Task instructions
Return the data below exactly, minus the pictures.
»»
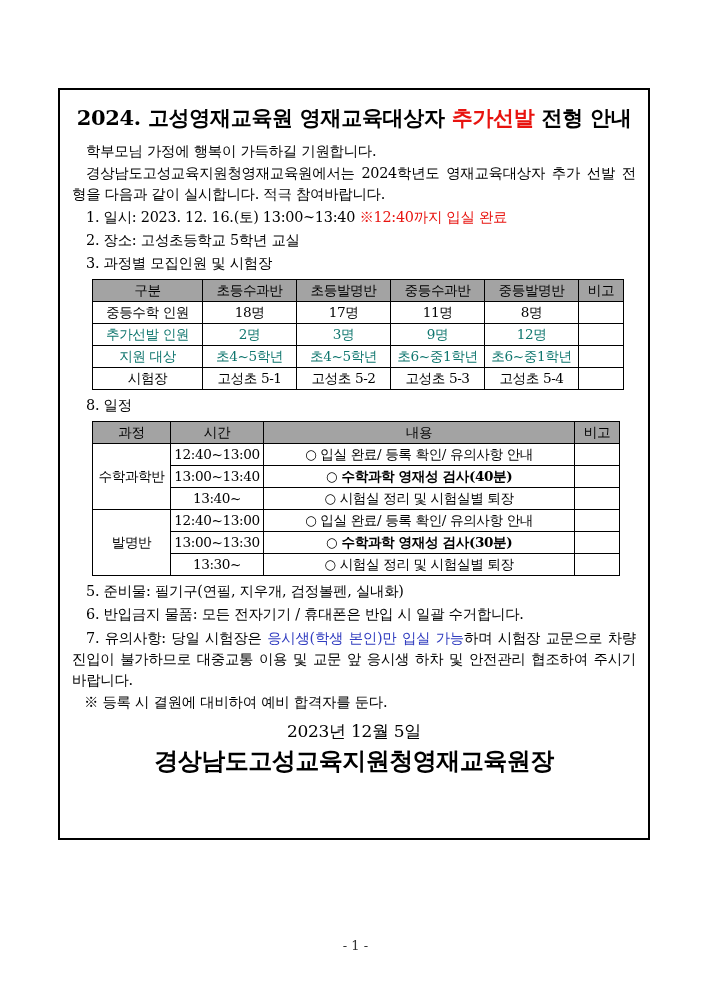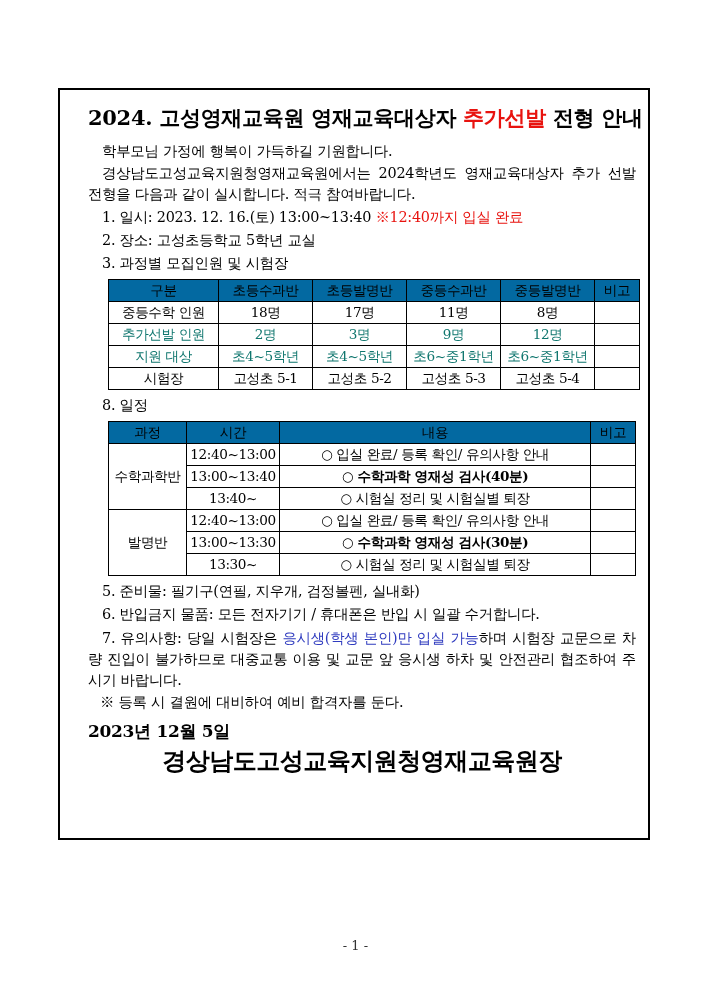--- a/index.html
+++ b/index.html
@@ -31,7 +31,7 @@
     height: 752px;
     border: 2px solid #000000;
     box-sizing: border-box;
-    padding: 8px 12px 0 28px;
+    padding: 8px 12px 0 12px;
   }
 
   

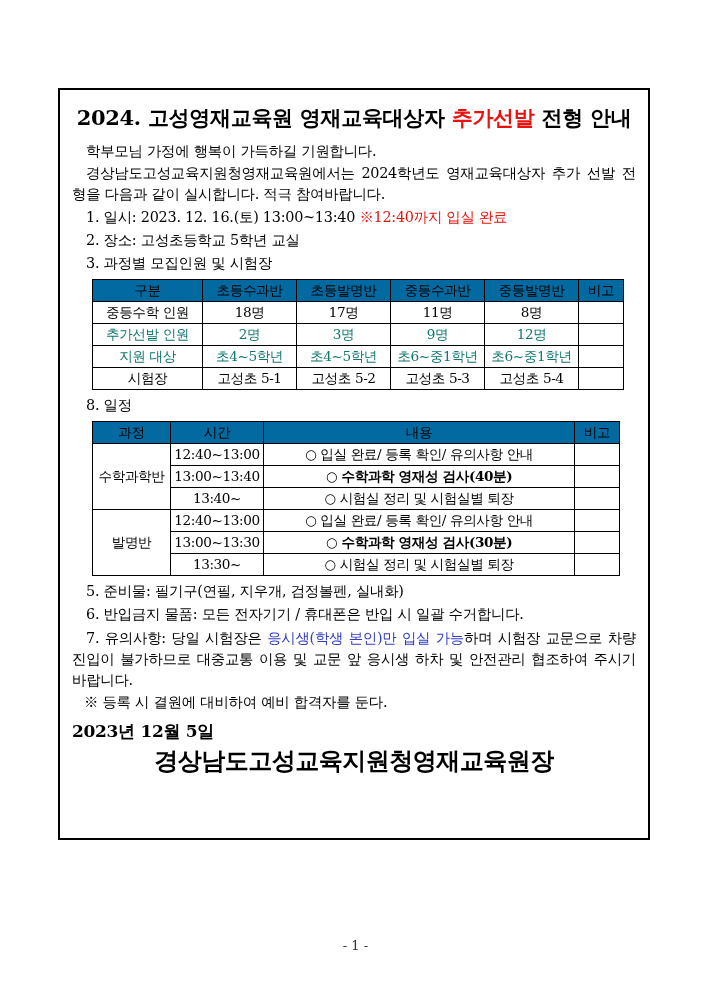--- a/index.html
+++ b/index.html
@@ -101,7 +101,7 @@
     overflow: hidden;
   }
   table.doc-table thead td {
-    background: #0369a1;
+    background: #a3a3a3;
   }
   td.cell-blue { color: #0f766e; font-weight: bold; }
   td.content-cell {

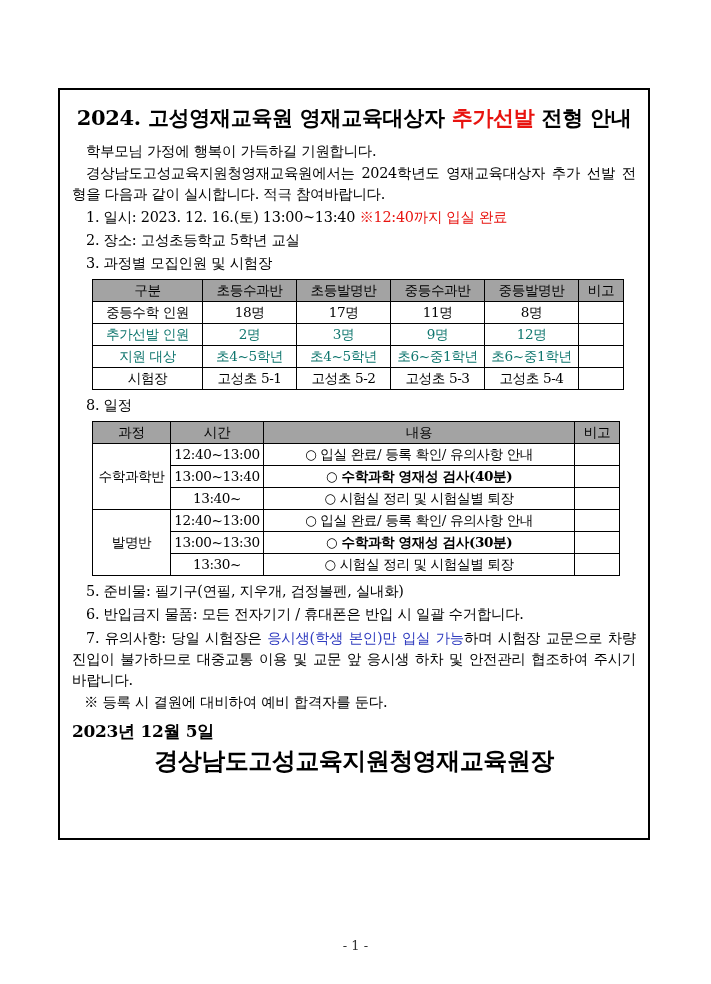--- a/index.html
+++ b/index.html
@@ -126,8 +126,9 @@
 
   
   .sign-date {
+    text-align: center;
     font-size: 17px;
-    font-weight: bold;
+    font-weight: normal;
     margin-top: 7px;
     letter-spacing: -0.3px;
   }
««
Answer box
--- a/index.html
+++ b/index.html
@@ -31,7 +31,7 @@
     height: 752px;
     border: 2px solid #000000;
     box-sizing: border-box;
-    padding: 8px 12px 0 28px;
+    padding: 8px 12px 0 12px;
   }
 
   

--- a/index.html
+++ b/index.html
@@ -101,7 +101,7 @@
     overflow: hidden;
   }
   table.doc-table thead td {
-    background: #0369a1;
+    background: #a3a3a3;
   }
   td.cell-blue { color: #0f766e; font-weight: bold; }
   td.content-cell {

--- a/index.html
+++ b/index.html
@@ -126,8 +126,9 @@
 
   
   .sign-date {
+    text-align: center;
     font-size: 17px;
-    font-weight: bold;
+    font-weight: normal;
     margin-top: 7px;
     letter-spacing: -0.3px;
   }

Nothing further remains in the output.